Ven­te à emporter (AI)
  • L’éva­lua­ti­on de la pro­tec­tion des don­nées des uti­li­sa­ti­ons de l’in­for­ma­tique en nuage est basée sur les ris­ques ; l’ex­clu­si­on abso­lue des ris­ques thé­o­ri­ques n’est pas exigée.
  • Pour les trans­ferts à l’étran­ger, une pro­tec­tion adéquate/appropriée est suf­fi­san­te ; cela cor­re­spond à l’appro­che basée sur les ris­ques de la LPD.
  • Un examen minu­ti­eux au cas par cas mont­re sou­vent qu’a­vec des mesu­res de pro­tec­tion appro­priées, le ris­que d’ac­cès des auto­ri­tés par les four­nis­seurs d’ac­cès amé­ri­cains reste faible.

Le site Asso­cia­ti­on pour la pro­tec­tion des don­nées d’entre­pri­se (VUD) a deman­dé, au vu des dis­cus­sions actu­el­le­ment en cours “FAQ sur l’uti­li­sa­ti­on des tech­no­lo­gies cloud” a été publié. Le docu­ment est daté du 26 août 2022 et ici sur le site du VUD peut être consulté.

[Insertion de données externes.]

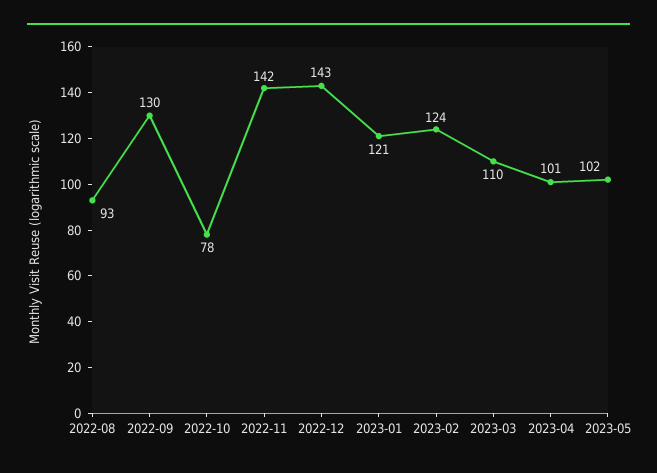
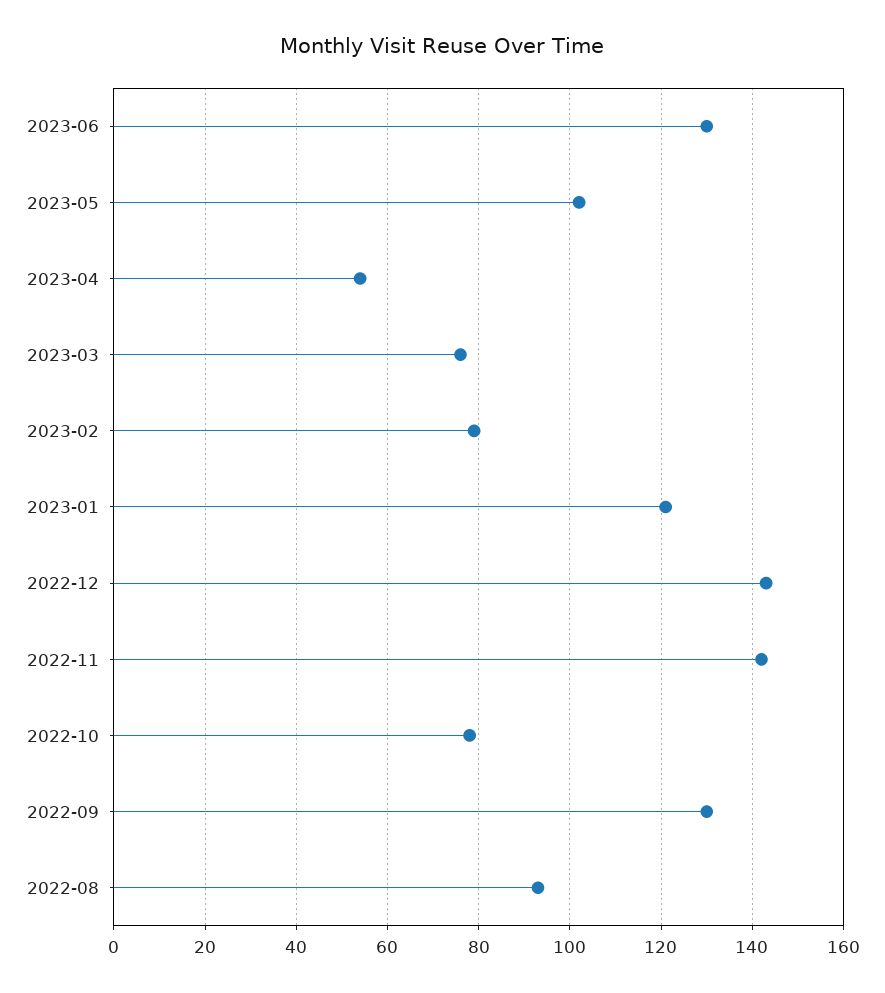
2023-02: 124 -> 80
2023-03: 110 -> 75
2023-04: 101 -> 55
2023-06: none -> 130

La FAQ ou les répon­ses sont clas­sées par les que­sti­ons sui­van­tes articulés :

  • L’uti­li­sa­ti­on de solu­ti­ons cloud de four­nis­seurs amé­ri­cains est-elle auto­ri­sée par le droit sui­s­se de la pro­tec­tion des données ?
  • Pour­quoi l’ac­cès des auto­ri­tés étran­gè­res est-il sou­da­in deve­nu un pro­blè­me – ce ris­que a tou­jours existé ?
  • Quel est le rap­port avec la Suisse ?
  • La loi exi­ge-t-elle l’ex­clu­si­on de tout ris­que théorique ?
  • L’uti­li­sa­ti­on des solu­ti­ons cloud des hyper­s­caleurs amé­ri­cai­nes peut-elle don­ner lieu à un accès depuis les États-Unis si nous choi­sis­sons de stocker les don­nées en Europe ?
  • La dis­cus­sion sem­ble tour­ner autour du US CLOUD Act et d’aut­res dis­po­si­ti­ons du droit amé­ri­cain – pourquoi ?
  • Quel­les sont les exi­gen­ces par­ti­cu­liè­res appli­ca­bles aux per­son­nes sou­mi­ses au secret pro­fes­si­on­nel et au secret de fonction ?
  • Les cont­rats des grands four­nis­seurs de cloud sont-ils adap­tés ? Est-il pos­si­ble de négocier ?
  • Le lieu de stocka­ge des don­nées et le siè­ge du four­nis­seur jouent-ils un rôle ?
  • Quel est le niveau de cryp­ta­ge requis par le droit suisse ?
  • Com­ment doit-on pro­cé­der à une éva­lua­ti­on des ris­ques con­cer­nant le droit américain ?
  • Quels sont les aut­res ris­ques à prend­re en comp­te lors du pas­sa­ge au cloud ?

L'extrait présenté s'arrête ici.